** Opening Supplied data block **

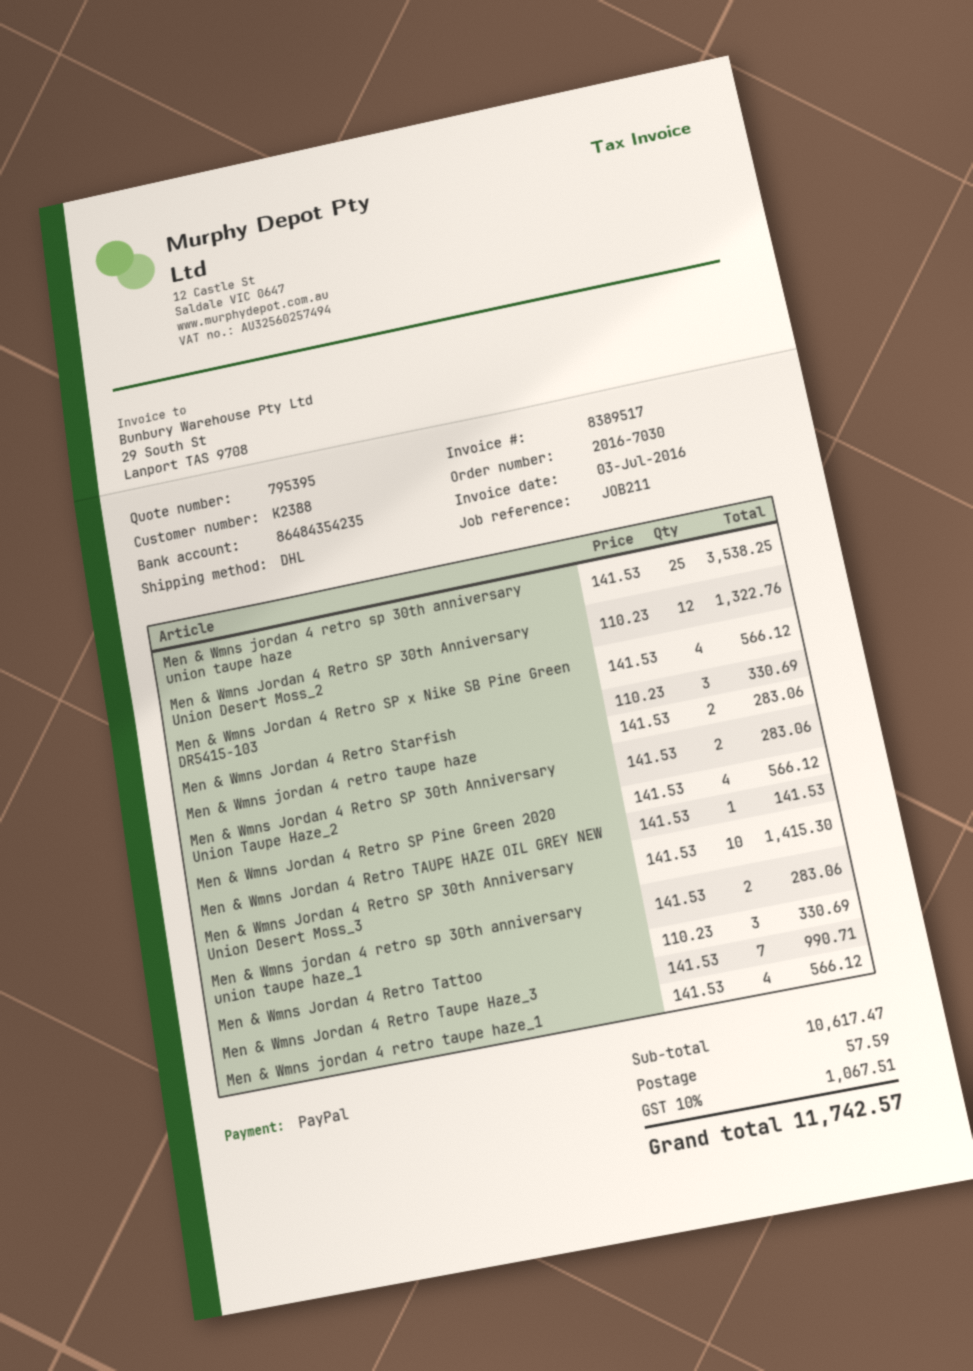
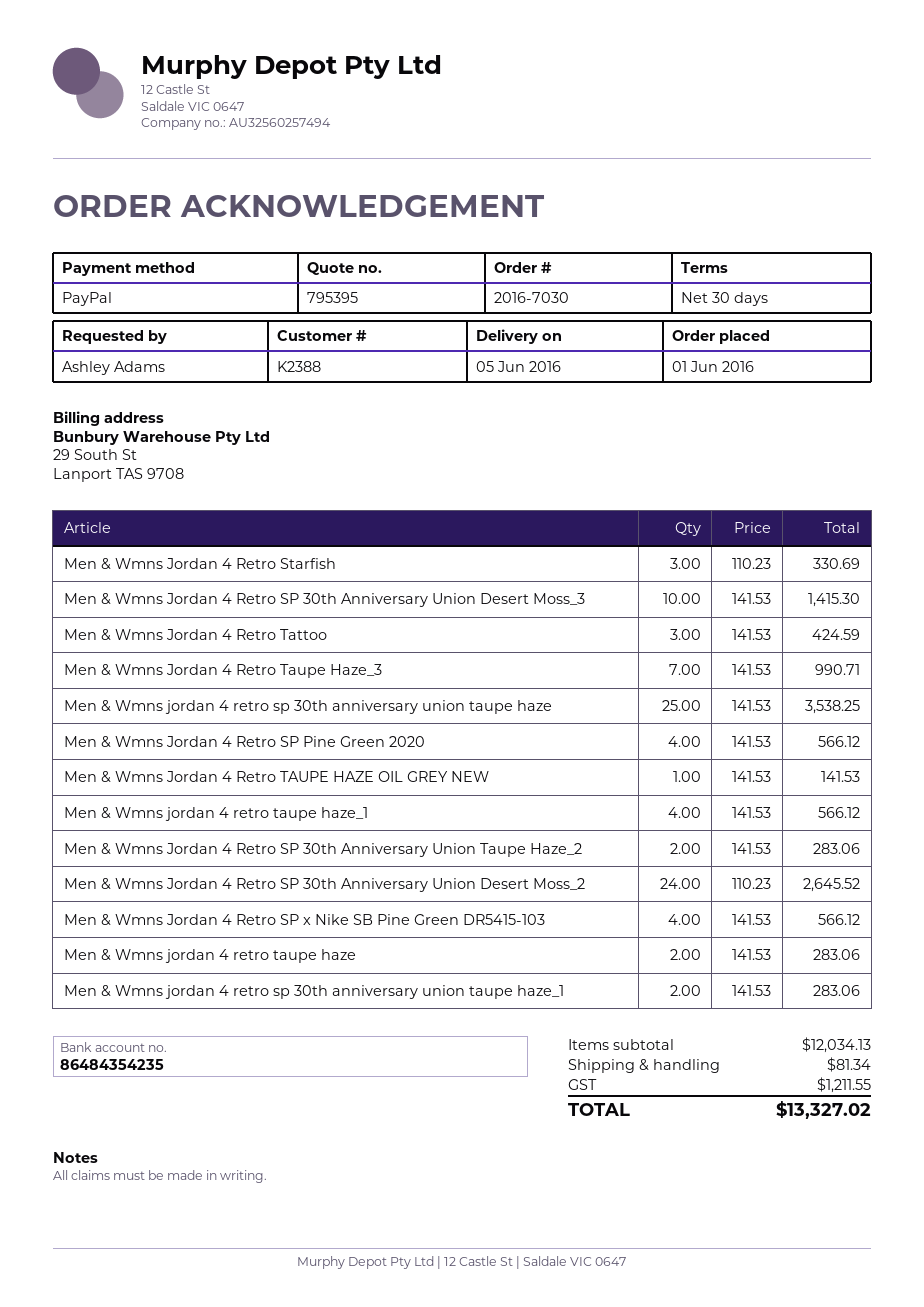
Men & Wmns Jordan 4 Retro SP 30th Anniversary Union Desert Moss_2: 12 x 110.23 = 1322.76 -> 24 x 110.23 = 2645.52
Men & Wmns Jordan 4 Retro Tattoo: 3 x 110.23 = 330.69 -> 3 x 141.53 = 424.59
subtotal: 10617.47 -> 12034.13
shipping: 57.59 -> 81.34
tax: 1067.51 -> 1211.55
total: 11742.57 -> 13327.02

** Closing Supplied data block **

● Prompt
The lines from the one containing "shipping: 57.59 -> 81.34" through the last line of the records are the answer; set them down exactly and add nothing.

● Response to this task
shipping: 57.59 -> 81.34
tax: 1067.51 -> 1211.55
total: 11742.57 -> 13327.02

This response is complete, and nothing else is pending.